Пудель у них был, поскольку (как потом выяснилось) детей из соображений семейной экономики они в хозяйстве не держали. А до пуделя существовал (как тоже потом, на суде, выяснилось) племянник.
Племянник уже и тогда был мальчик современный — буйнопредприимчивый бездельник. (Сейчас, попав под амнистию, он держит крупное малое предприятие с малой ответственностью. Что-то вроде: «Мониторинг, горючее секонд-хэнд, а также фотомодели а ля рюс с самовывозом на дом для оказания консалтинговых услуг по системе Пи-Си Ай-Би-Эм».)

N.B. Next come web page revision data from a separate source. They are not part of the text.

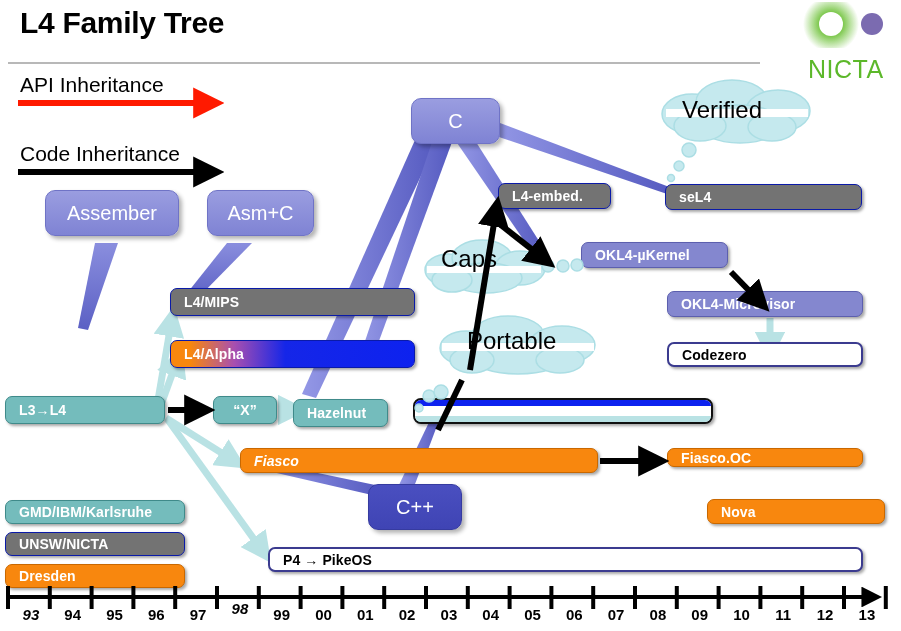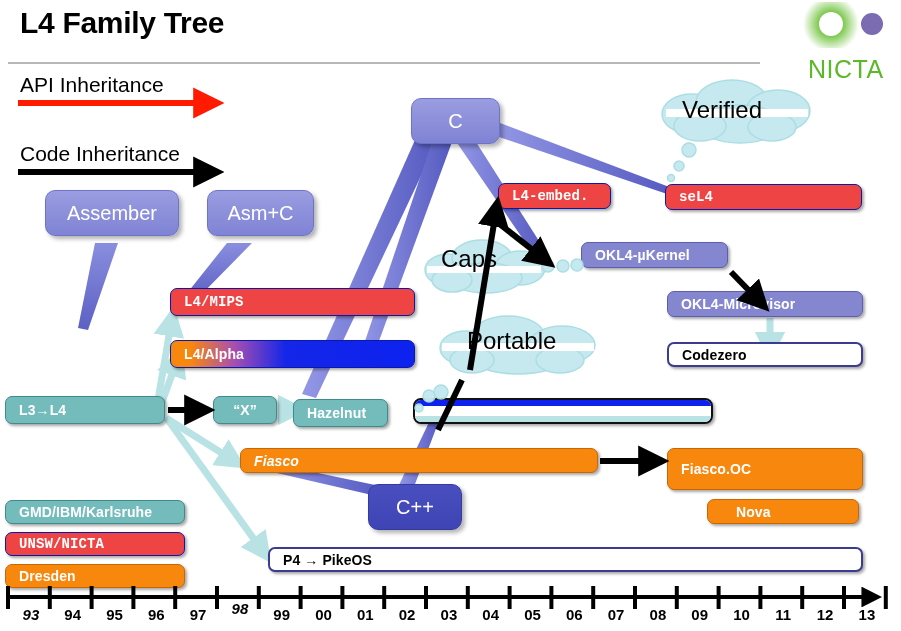--- a/index.html
+++ b/index.html
@@ -13,21 +13,21 @@
   #rule{position:absolute;left:8px;top:62px;width:752px;height:2px;background:#b8b8b8;}
 
   
   .legtext{position:absolute;font-size:21px;color:#000;white-space:nowrap;}
 
   
   .bar{position:absolute;border-radius:7px;display:flex;align-items:center;
        box-shadow:2px 2px 3px rgba(0,0,0,0.35);box-sizing:border-box;}
   .bar span{font-size:14px;font-weight:bold;color:#fff;padding-left:13px;letter-spacing:0.1px;white-space:nowrap;}
   .bar.teal{background:#74bcbc;border:1px solid #3f8a8a;}
-  .bar.blue{background:#ef4444;border:1px solid #0a1aa8;font-family:Liberation Mono, monospace;}
+  .bar.blue{background:#737373;border:1px solid #0a1aa8;}
   .bar.orange{background:#f8870e;border:1px solid #c96800;}
   .bar.purple{background:#8487cf;border:1px solid #5c5fae;}
   .bar.white{background:#ffffff;border:2px solid #3b3b8f;}
   .bar.white span{color:#000;}
   .bar.alpha{background:linear-gradient(90deg,#f8870e 0%,#f8870e 8%,#a84fb0 26%,#1526e8 47%,#0d22ef 100%);border:1px solid #0a1aa8;}
   .bar.pistachio{background:#ffffff;border:2px solid #111;border-radius:8px;overflow:hidden;}
   .pist-top{position:absolute;left:0;right:0;top:0;height:6px;background:#0d22ef;}
   .pist-bot{position:absolute;left:0;right:0;bottom:0;height:6px;background:#b9e2e4;}
 
   
@@ -153,25 +153,25 @@
       </div>
 
     <div class="bar white" style="left:667px;top:342px;width:196px;height:25px;">
       <span>Codezero</span>
       </div>
 
     <div class="bar orange" style="left:240px;top:448px;width:358px;height:25px;font-style:italic;">
       <span>Fiasco</span>
       </div>
 
-    <div class="bar orange" style="left:667px;top:448px;width:196px;height:42px;">
+    <div class="bar orange" style="left:667px;top:448px;width:196px;height:19px;">
       <span>Fiasco.OC</span>
       </div>
 
-    <div class="bar orange" style="left:707px;top:499px;width:152px;height:25px;padding-left:15px;">
+    <div class="bar orange" style="left:707px;top:499px;width:178px;height:25px;">
       <span>Nova</span>
       </div>
 
     <div class="bar white" style="left:268px;top:547px;width:595px;height:25px;">
       <span>P4 → PikeOS</span>
       </div>
 
     <div class="bar teal" style="left:5px;top:500px;width:180px;height:24px;">
       <span>GMD/IBM/Karlsruhe</span>
       </div>

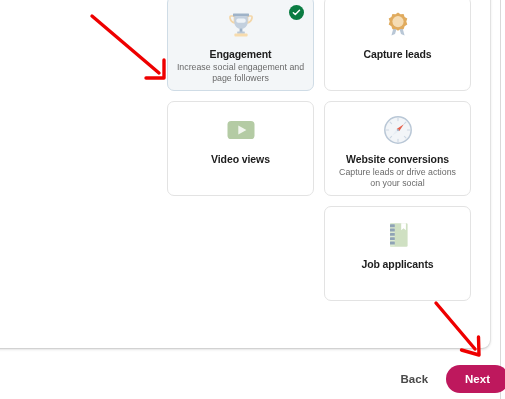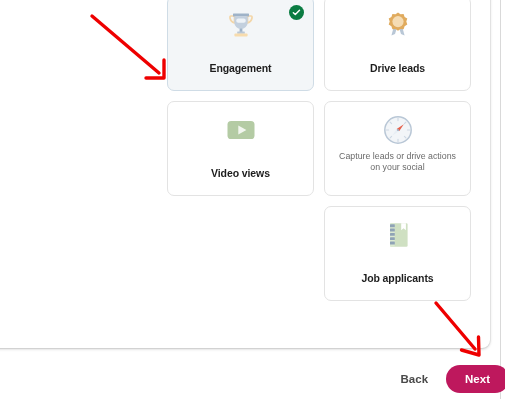--- a/index.html
+++ b/index.html
@@ -80,21 +80,21 @@
   .card-icon {
     height: 38px;
     display: flex;
     align-items: center;
     justify-content: center;
   }
   .card-title {
     font-size: 10.5px;
     font-weight: bold;
     color: #1d1d1d;
-    margin-top: 18px;
+    margin-top: 4px;
     letter-spacing: -0.1px;
   }
   .card-desc {
     font-size: 8.8px;
     color: #6a6a6a;
     text-align: center;
     line-height: 11px;
     margin-top: 2px;
     padding: 0 8px;
   }
@@ -178,32 +178,33 @@
             <path d="M27 9 H24.5 V16 A6.5 6.5 0 0 0 29 11 V9.8 A0.8 0.8 0 0 0 28.2 9 Z" fill="none" stroke="#f3d6a8" stroke-width="1.7" stroke-linejoin="round"></path>
             <rect x="10" y="6.5" width="16" height="3" rx="0.6" fill="#9fb3c8"></rect>
             <path d="M11.3 9.5 H24.7 V15.2 A6.7 6.7 0 0 1 18 21.9 A6.7 6.7 0 0 1 11.3 15.2 Z" fill="#c3d0de"></path>
             <rect x="13.2" y="11.6" width="9.6" height="4.2" rx="2.1" fill="#eef3f8"></rect>
             <rect x="16.6" y="21.5" width="2.8" height="3.6" fill="#9fb3c8"></rect>
             <rect x="14.2" y="24.6" width="7.6" height="2.2" rx="0.5" fill="#b9c7d6"></rect>
             <rect x="11.4" y="26.5" width="13.2" height="3.1" rx="1" fill="#f7dcae"></rect>
           </svg>
         </span>
         <div class="card-title">Engagement</div>
+        <div class="card-desc">Increase social engagement and page followers</div>
       </div>
 
       <div class="card">
         <span class="card-icon">
           <svg width="36" height="36" viewBox="0 0 36 36" aria-hidden="true">
             <path d="M13.6 20.5 L11.4 28.6 L15 26.9 L16.5 22.2 Z" fill="#b9c7d6"></path>
             <path d="M22.4 20.5 L24.6 28.6 L21 26.9 L19.5 22.2 Z" fill="#b9c7d6"></path>
             <path d="M18 5.4 l2.5 1.9 3.1 -0.3 1 3 2.7 1.6 -1 3 1 3 -2.7 1.6 -1 3 -3.1 -0.3 -2.5 1.9 -2.5 -1.9 -3.1 0.3 -1 -3 -2.7 -1.6 1 -3 -1 -3 2.7 -1.6 1 -3 3.1 0.3 Z" fill="#e0ab5e"></path>
             <circle cx="18" cy="14.6" r="5.6" fill="#f5dcb4"></circle>
           </svg>
         </span>
-        <div class="card-title">Drive leads</div>
+        <div class="card-title">Capture leads</div>
       </div>
 
     </div>
 
     <div class="grid-row">
 
       <div class="card">
         <span class="card-icon">
           <svg width="36" height="36" viewBox="0 0 36 36" aria-hidden="true">
             <rect x="4.5" y="9" width="27" height="18" rx="3.6" fill="#b4cba4"></rect>
@@ -225,20 +226,21 @@
               <line x1="10.1" y1="10.1" x2="11.6" y2="11.6"></line>
               <line x1="24.4" y1="24.4" x2="25.9" y2="25.9"></line>
               <line x1="25.9" y1="10.1" x2="24.4" y2="11.6"></line>
               <line x1="11.6" y1="24.4" x2="10.1" y2="25.9"></line>
             </g>
             <path d="M23.8 12.2 L16.7 16.9 L12.2 23.8 L19.3 19.1 Z" fill="#e8eef4"></path>
             <path d="M23.8 12.2 L16.7 16.9 L19.3 19.1 Z" fill="#e8604a"></path>
             <circle cx="18" cy="18" r="1.1" fill="#9fb3c8"></circle>
           </svg>
         </span>
+        <div class="card-title">Website conversions</div>
         <div class="card-desc">Capture leads or drive actions on your social</div>
       </div>
 
     </div>
 
     <div class="grid-row">
 
       <div class="card placeholder"></div>
 
       <div class="card">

Но тогда-то — до пуделя — он был совсем еще мальчик — нежный, кудрявый и к тете с дядей ласковый. В магазин попросишь, всегда сходит, но (как выяснилось на суде) сдачи никогда не приносил. Но — нежный был очень, особенно когда в ясельки ходил. После яселек, правда, сразу портиться стал. Но в школе учился хорошо — рублей на тридцать в неделю (десять троек, или шесть пятерок, или пятнадцать двоек — руль за балл — такую ему таксу тетя с дядей установили).
Все десять классов он целиком кончил, а потом пришел к любимой тете-дяде и говорит, я, говорит, в Университет Ломоносова мылюсь, так что вы мне мои будущие отметки заранее обналичьте, не то хуже будет. Я, говорит, десять классов целиком кончил, бля, и от вашей отсталой системы оплаты труда, бля, совсем испсиховался.